▸ Source records:
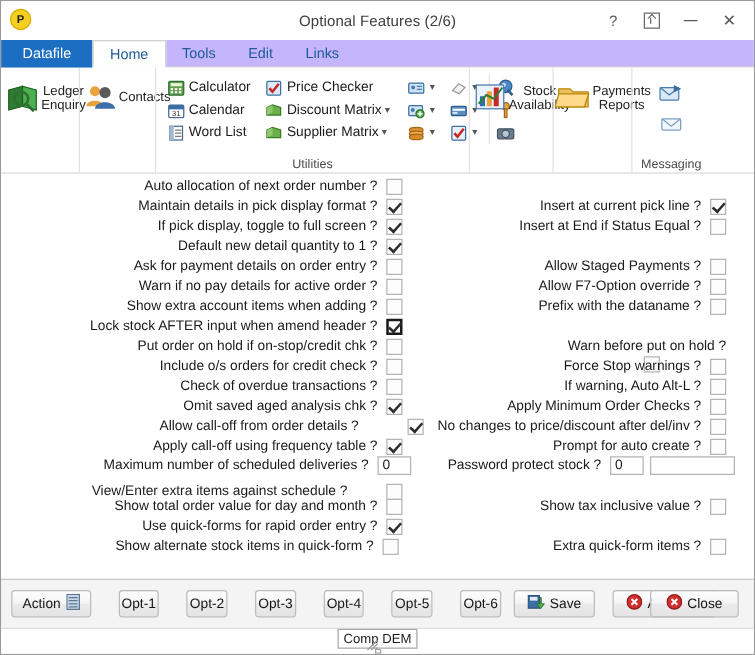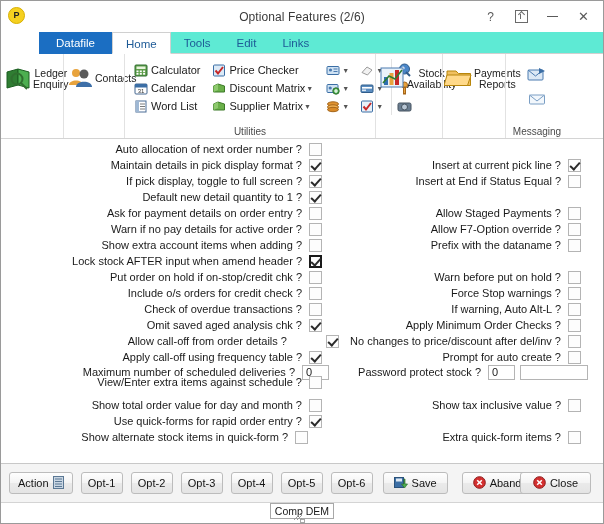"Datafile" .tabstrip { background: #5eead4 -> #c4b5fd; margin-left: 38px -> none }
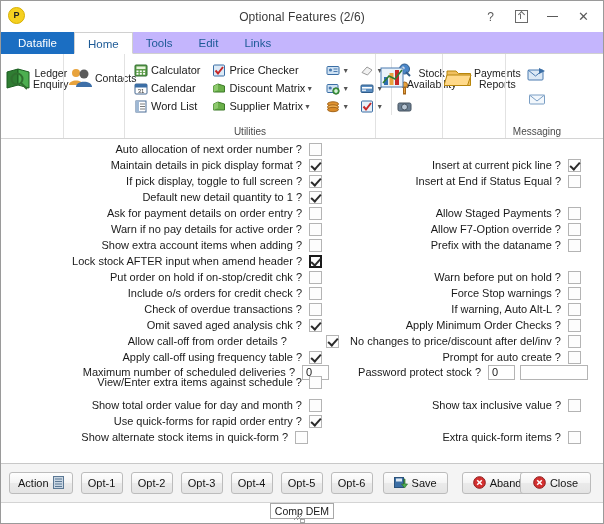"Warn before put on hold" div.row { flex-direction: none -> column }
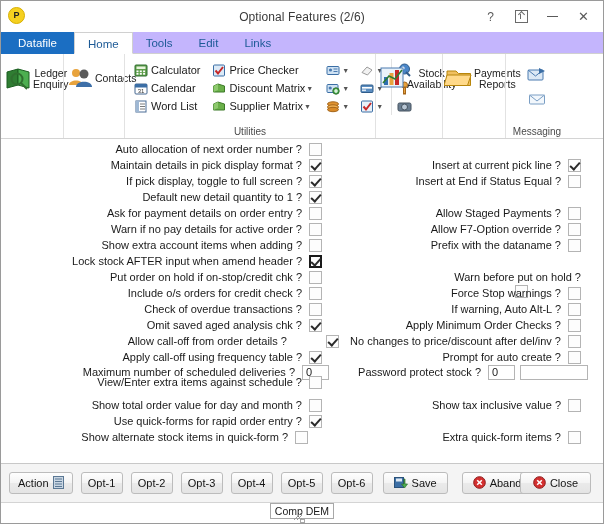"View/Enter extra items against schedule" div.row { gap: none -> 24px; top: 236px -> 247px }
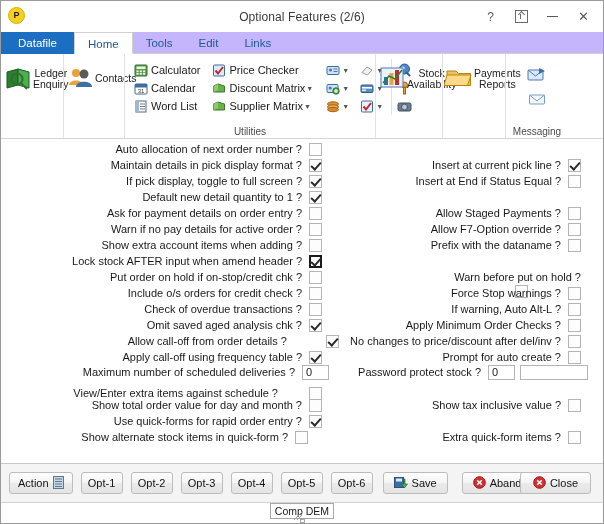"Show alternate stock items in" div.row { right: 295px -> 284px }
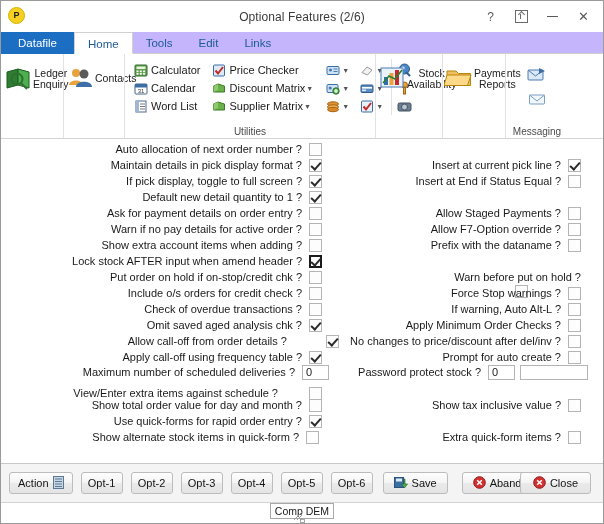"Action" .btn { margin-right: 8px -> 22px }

* * *

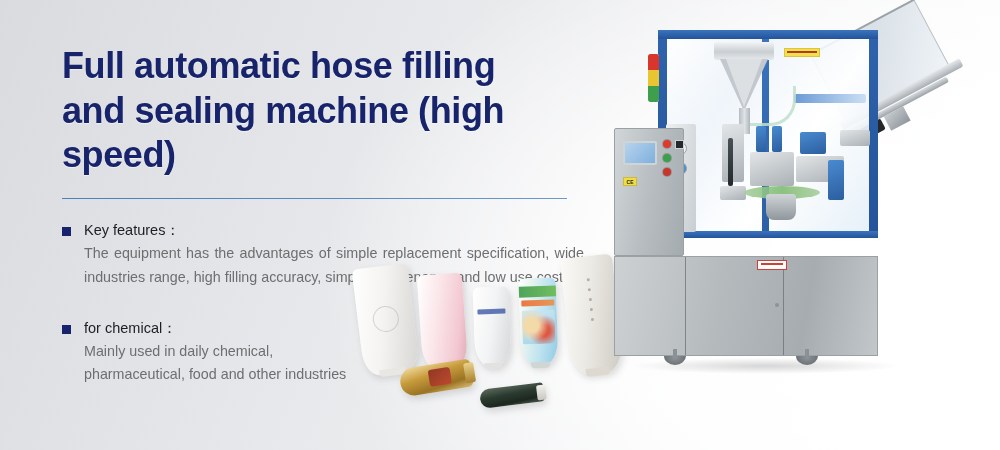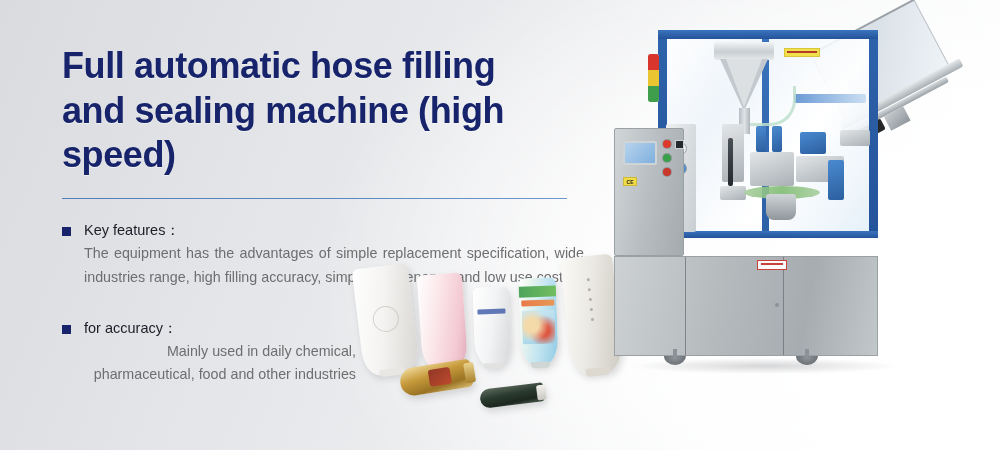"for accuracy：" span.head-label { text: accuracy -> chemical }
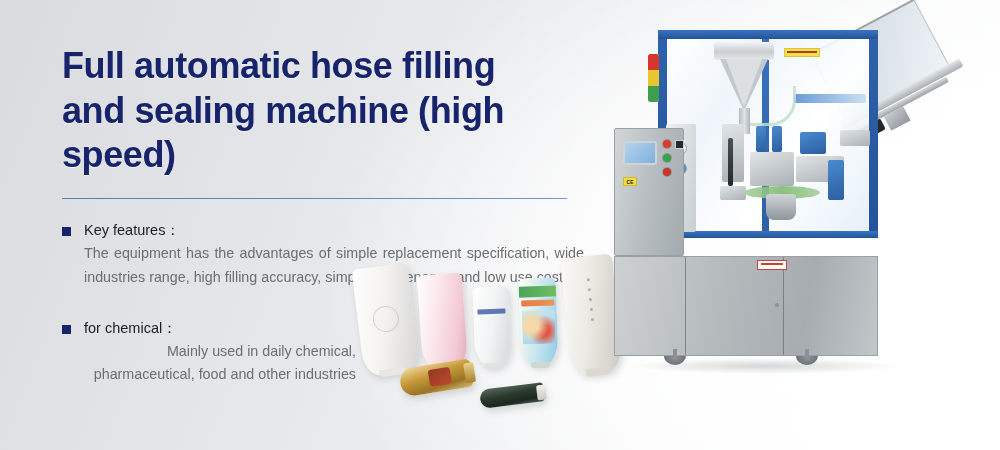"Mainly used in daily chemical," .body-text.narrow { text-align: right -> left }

---

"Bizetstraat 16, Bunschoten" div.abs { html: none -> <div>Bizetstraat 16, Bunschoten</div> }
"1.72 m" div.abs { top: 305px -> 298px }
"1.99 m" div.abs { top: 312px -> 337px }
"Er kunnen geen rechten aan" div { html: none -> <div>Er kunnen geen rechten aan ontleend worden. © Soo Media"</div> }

▸ Instructions for the task:
Find each line in the listing above that contains "html", and copy that line.

▸ Solution for this task:
"Bizetstraat 16, Bunschoten" div.abs { html: none -> <div>Bizetstraat 16, Bunschoten</div> }
"Er kunnen geen rechten aan" div { html: none -> <div>Er kunnen geen rechten aan ontleend worden. © Soo Media"</div> }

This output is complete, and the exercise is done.